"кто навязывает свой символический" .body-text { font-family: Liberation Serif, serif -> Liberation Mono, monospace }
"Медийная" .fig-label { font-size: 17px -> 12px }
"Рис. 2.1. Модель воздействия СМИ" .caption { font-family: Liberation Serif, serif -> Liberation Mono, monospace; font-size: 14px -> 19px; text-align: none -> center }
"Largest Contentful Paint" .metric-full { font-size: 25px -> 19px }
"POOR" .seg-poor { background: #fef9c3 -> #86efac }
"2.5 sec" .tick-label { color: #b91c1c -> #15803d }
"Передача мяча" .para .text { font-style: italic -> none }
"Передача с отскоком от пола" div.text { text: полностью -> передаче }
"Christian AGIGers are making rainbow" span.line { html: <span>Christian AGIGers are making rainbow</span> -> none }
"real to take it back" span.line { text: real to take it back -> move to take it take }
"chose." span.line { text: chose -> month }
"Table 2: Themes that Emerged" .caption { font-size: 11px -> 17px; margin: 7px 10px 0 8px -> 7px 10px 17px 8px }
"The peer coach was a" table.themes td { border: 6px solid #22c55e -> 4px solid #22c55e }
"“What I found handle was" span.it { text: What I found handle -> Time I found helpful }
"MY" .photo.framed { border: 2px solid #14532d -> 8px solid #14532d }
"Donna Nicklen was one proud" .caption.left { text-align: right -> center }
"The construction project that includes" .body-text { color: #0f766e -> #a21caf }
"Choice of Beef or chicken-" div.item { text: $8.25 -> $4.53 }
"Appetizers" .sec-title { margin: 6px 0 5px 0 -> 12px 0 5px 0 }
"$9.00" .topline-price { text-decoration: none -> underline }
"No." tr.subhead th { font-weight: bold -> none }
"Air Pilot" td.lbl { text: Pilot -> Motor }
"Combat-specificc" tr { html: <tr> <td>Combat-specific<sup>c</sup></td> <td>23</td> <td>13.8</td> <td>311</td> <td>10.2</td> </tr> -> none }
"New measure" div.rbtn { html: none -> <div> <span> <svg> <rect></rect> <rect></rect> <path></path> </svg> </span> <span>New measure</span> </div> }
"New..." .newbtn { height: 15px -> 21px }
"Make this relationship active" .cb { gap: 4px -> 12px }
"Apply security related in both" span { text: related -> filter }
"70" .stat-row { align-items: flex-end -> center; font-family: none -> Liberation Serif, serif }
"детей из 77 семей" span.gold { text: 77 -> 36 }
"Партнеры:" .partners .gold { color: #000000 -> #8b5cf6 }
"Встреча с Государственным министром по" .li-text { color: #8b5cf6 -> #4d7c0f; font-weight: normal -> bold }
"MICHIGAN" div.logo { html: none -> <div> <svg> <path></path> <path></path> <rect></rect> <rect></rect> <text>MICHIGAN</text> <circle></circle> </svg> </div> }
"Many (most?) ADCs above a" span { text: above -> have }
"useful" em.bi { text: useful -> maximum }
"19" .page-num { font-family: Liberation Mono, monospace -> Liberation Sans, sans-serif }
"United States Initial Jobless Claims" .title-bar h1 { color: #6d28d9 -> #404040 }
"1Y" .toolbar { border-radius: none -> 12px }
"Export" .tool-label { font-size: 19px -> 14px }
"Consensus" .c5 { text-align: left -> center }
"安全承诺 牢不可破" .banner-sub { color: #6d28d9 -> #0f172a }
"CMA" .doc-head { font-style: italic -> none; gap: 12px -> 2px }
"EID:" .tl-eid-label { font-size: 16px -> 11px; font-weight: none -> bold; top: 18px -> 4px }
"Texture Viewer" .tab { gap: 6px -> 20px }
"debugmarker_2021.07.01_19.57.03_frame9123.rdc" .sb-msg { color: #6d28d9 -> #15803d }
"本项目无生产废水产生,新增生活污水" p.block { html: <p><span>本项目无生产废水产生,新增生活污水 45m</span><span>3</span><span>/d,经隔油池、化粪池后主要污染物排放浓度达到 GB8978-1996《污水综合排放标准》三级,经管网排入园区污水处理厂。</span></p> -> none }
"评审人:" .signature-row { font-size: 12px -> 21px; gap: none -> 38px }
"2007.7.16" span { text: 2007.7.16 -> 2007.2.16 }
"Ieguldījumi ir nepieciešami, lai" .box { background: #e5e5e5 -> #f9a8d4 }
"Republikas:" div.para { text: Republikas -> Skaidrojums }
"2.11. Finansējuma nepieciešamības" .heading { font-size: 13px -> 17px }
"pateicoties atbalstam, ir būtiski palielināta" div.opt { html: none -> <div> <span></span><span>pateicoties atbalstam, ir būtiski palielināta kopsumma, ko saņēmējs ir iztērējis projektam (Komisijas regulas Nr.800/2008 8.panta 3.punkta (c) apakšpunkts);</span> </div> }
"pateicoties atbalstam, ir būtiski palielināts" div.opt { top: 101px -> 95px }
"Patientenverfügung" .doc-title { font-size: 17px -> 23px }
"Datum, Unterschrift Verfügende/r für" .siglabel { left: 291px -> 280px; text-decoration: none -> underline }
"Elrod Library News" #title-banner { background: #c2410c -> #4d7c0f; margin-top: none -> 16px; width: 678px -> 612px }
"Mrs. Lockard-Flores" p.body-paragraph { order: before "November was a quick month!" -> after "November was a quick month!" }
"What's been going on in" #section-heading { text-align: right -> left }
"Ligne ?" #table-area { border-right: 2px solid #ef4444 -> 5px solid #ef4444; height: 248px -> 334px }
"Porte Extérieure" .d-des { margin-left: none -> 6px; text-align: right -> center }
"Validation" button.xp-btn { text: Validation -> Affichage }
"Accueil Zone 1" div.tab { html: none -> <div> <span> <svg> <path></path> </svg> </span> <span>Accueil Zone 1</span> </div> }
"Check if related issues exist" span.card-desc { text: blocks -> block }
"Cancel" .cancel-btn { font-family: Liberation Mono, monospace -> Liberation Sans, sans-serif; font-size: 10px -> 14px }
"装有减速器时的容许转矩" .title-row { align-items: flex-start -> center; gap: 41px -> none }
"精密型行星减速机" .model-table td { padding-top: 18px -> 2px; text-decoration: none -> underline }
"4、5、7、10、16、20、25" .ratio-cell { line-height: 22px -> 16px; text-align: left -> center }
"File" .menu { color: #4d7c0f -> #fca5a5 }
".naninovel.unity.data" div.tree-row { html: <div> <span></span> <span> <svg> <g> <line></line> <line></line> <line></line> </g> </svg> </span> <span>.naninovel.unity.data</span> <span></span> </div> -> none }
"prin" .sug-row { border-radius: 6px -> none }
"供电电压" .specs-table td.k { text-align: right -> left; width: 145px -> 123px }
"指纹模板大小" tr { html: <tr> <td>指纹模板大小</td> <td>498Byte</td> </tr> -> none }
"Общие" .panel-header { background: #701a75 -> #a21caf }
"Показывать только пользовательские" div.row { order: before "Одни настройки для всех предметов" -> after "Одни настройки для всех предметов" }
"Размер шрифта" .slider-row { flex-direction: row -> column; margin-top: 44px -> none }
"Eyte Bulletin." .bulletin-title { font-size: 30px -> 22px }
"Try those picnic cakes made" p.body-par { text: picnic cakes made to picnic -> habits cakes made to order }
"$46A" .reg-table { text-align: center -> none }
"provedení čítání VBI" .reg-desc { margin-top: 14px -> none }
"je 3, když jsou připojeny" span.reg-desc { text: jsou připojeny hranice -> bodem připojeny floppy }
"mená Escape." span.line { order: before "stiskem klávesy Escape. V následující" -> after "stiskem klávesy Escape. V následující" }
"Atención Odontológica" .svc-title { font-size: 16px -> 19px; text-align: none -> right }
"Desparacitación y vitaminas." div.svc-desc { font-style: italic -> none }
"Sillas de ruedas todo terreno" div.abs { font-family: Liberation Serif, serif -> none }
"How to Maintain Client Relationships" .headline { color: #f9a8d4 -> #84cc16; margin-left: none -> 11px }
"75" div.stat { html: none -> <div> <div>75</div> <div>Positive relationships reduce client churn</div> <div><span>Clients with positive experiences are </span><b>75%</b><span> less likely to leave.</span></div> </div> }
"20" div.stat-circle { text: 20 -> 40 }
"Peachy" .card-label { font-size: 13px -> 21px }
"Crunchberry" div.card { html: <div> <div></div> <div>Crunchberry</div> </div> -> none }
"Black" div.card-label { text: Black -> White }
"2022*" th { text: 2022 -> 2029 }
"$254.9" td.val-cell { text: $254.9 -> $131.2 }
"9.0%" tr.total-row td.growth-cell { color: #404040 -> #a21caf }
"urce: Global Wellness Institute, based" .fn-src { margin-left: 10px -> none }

▸ **Activity**: Filter the listing by the string "left"; copy each matching line.

▸ **Answer box**:
"Donna Nicklen was one proud" .caption.left { text-align: right -> center }
"Consensus" .c5 { text-align: left -> center }
"Datum, Unterschrift Verfügende/r für" .siglabel { left: 291px -> 280px; text-decoration: none -> underline }
"What's been going on in" #section-heading { text-align: right -> left }
"Porte Extérieure" .d-des { margin-left: none -> 6px; text-align: right -> center }
"4、5、7、10、16、20、25" .ratio-cell { line-height: 22px -> 16px; text-align: left -> center }
"供电电压" .specs-table td.k { text-align: right -> left; width: 145px -> 123px }
"How to Maintain Client Relationships" .headline { color: #f9a8d4 -> #84cc16; margin-left: none -> 11px }
"urce: Global Wellness Institute, based" .fn-src { margin-left: 10px -> none }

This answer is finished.